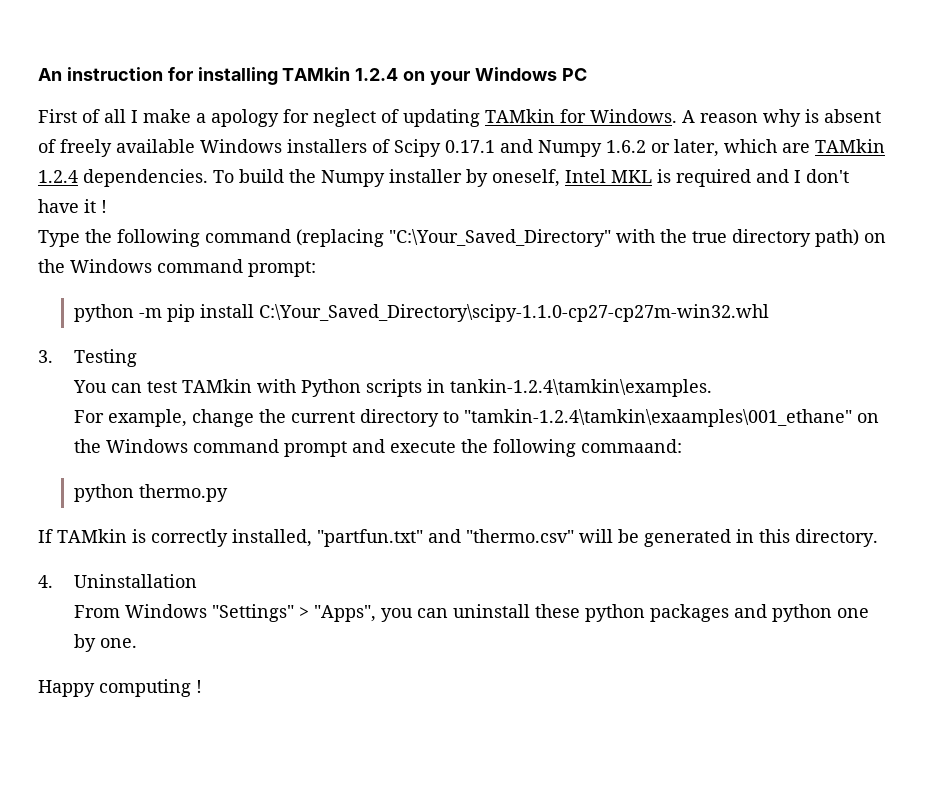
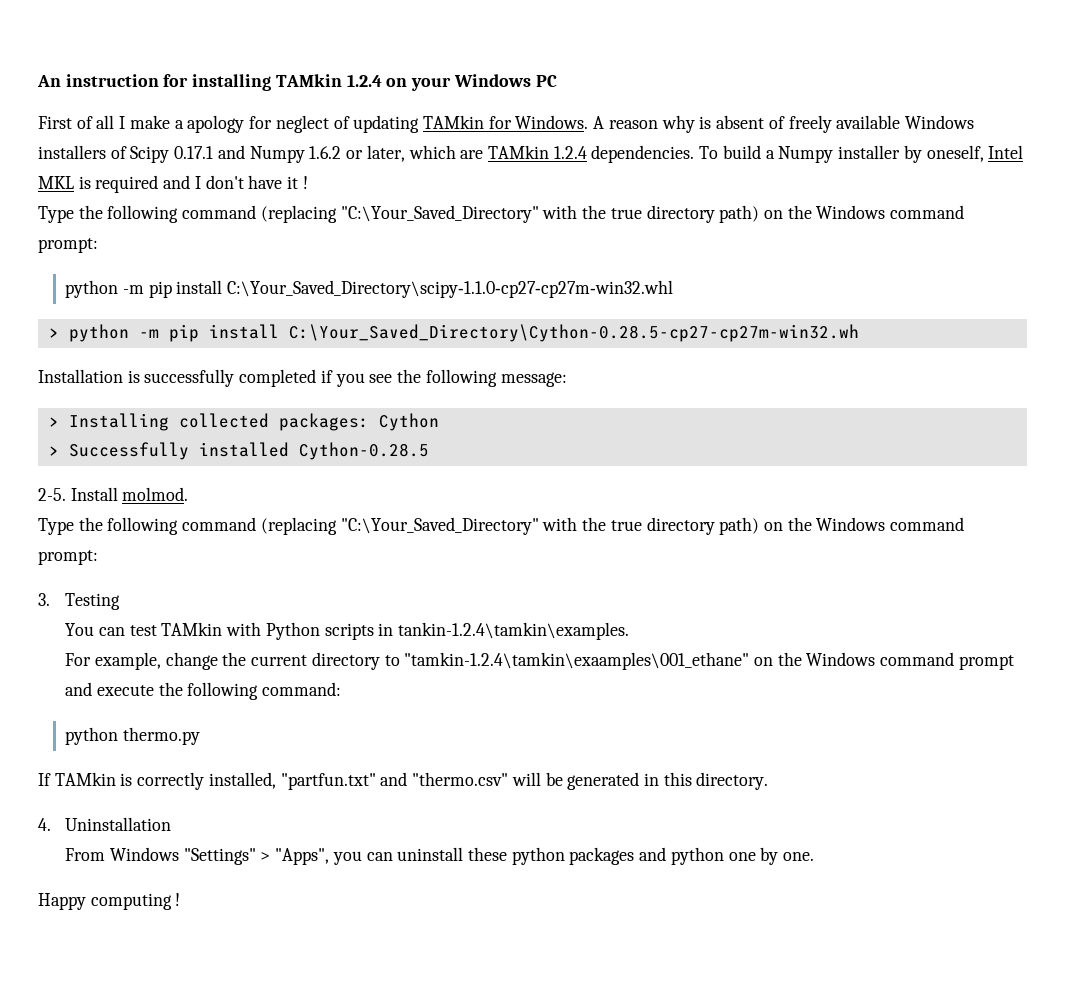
[289,169,316,183] the -> [765,150,775,159] a
(769, 313) none -> [48,324,859,342] [38,369,567,387] [48,413,439,431] [48,442,429,460] [38,487,189,501] [38,517,965,535] [38,550,98,565] // > python -m pip install C:\Your_Saved_Directory\Cython-0.28.5-cp27-cp27m-win32.wh // Installation is successfully completed if you see the following message: // > Installing collected packages: Cython // > Successfully installed Cython-0.28.5 // 2-5. Install molmod. // Type the following command (replacing "C:\Your_Saved_Directory" with the true directory path) on the Windows command prompt:
[580,439,682,453] commaand: -> [262,682,342,696] command:

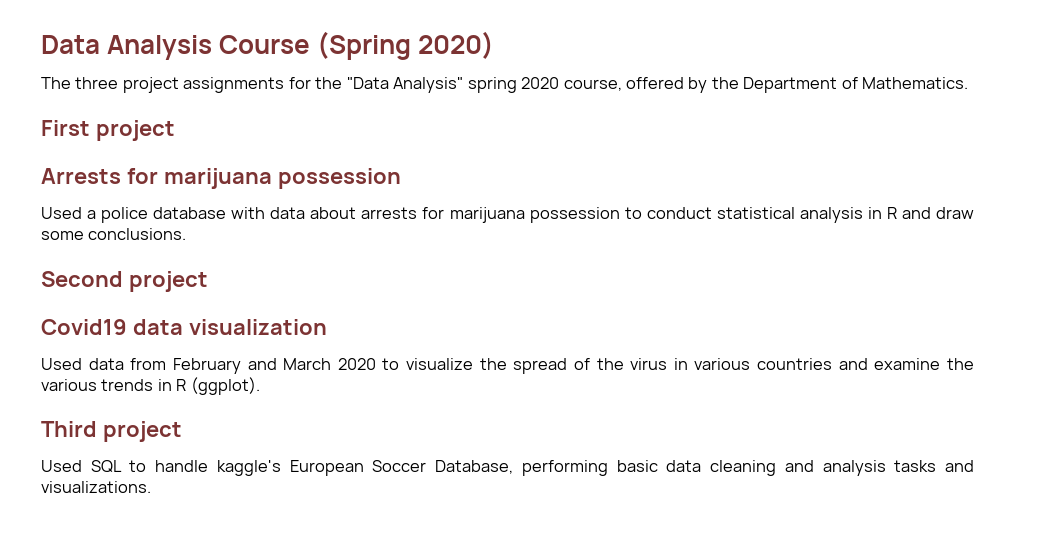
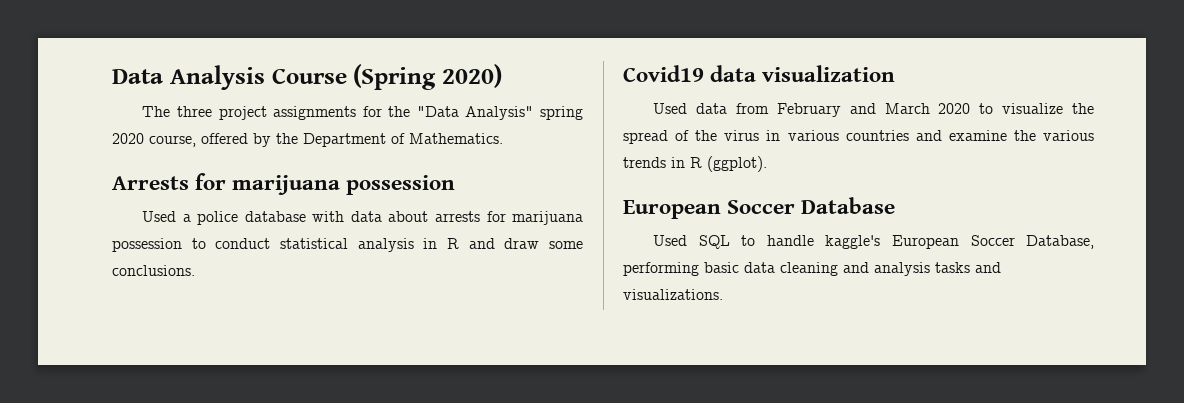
[41,120,175,141] // First project -> (503, 138) none
[41,271,208,292] // Second project -> (195, 270) none
[41,421,182,442] Third project -> [623,197,896,219] European Soccer Database

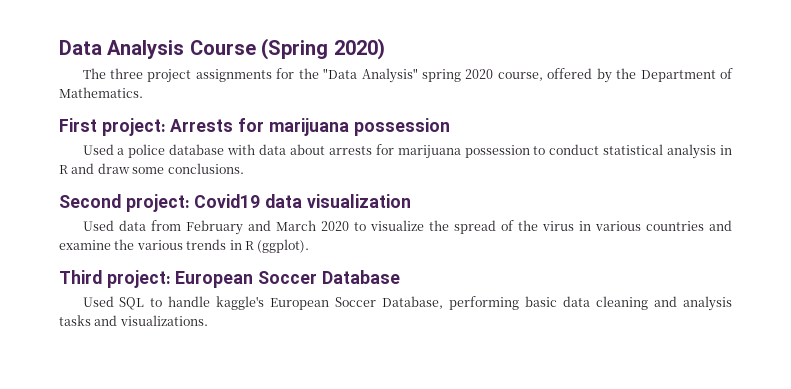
(503, 138) none -> [59,118,166,136] First project:
(195, 270) none -> [59,194,190,212] Second project:
(767, 164) none -> [59,270,171,288] Third project:

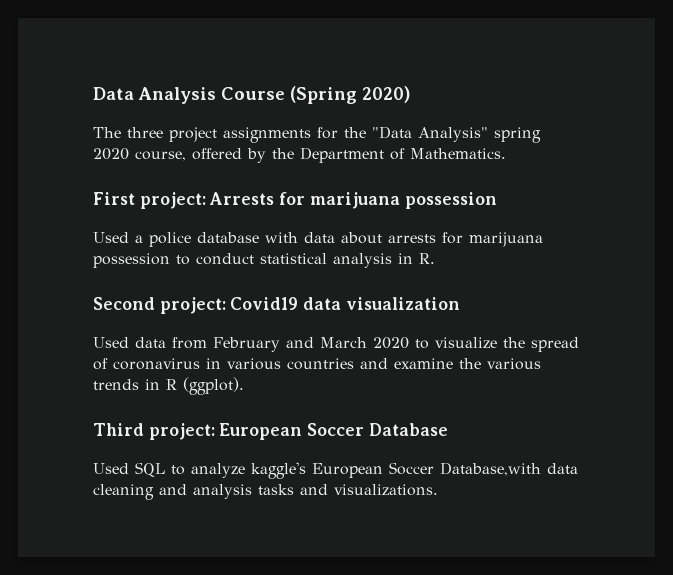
[59,163,244,174] R and draw some conclusions. -> [419,253,435,264] R.
[517,220,574,231] the virus -> [113,358,200,370] coronavirus
[168,296,211,307] handle -> [191,463,245,478] analyze
[382,296,558,310] Database, performing basic -> [440,462,541,476] Database,with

******************************

## [Required work]
Leave the images aside and retype each line of the listing above exactly.

## [Reply]
[289,169,316,183] the -> [765,150,775,159] a
(769, 313) none -> [48,324,859,342] [38,369,567,387] [48,413,439,431] [48,442,429,460] [38,487,189,501] [38,517,965,535] [38,550,98,565] // > python -m pip install C:\Your_Saved_Directory\Cython-0.28.5-cp27-cp27m-win32.wh // Installation is successfully completed if you see the following message: // > Installing collected packages: Cython // > Successfully installed Cython-0.28.5 // 2-5. Install molmod. // Type the following command (replacing "C:\Your_Saved_Directory" with the true directory path) on the Windows command prompt:
[580,439,682,453] commaand: -> [262,682,342,696] command:

[41,120,175,141] // First project -> (503, 138) none
[41,271,208,292] // Second project -> (195, 270) none
[41,421,182,442] Third project -> [623,197,896,219] European Soccer Database

(503, 138) none -> [59,118,166,136] First project:
(195, 270) none -> [59,194,190,212] Second project:
(767, 164) none -> [59,270,171,288] Third project:

[59,163,244,174] R and draw some conclusions. -> [419,253,435,264] R.
[517,220,574,231] the virus -> [113,358,200,370] coronavirus
[168,296,211,307] handle -> [191,463,245,478] analyze
[382,296,558,310] Database, performing basic -> [440,462,541,476] Database,with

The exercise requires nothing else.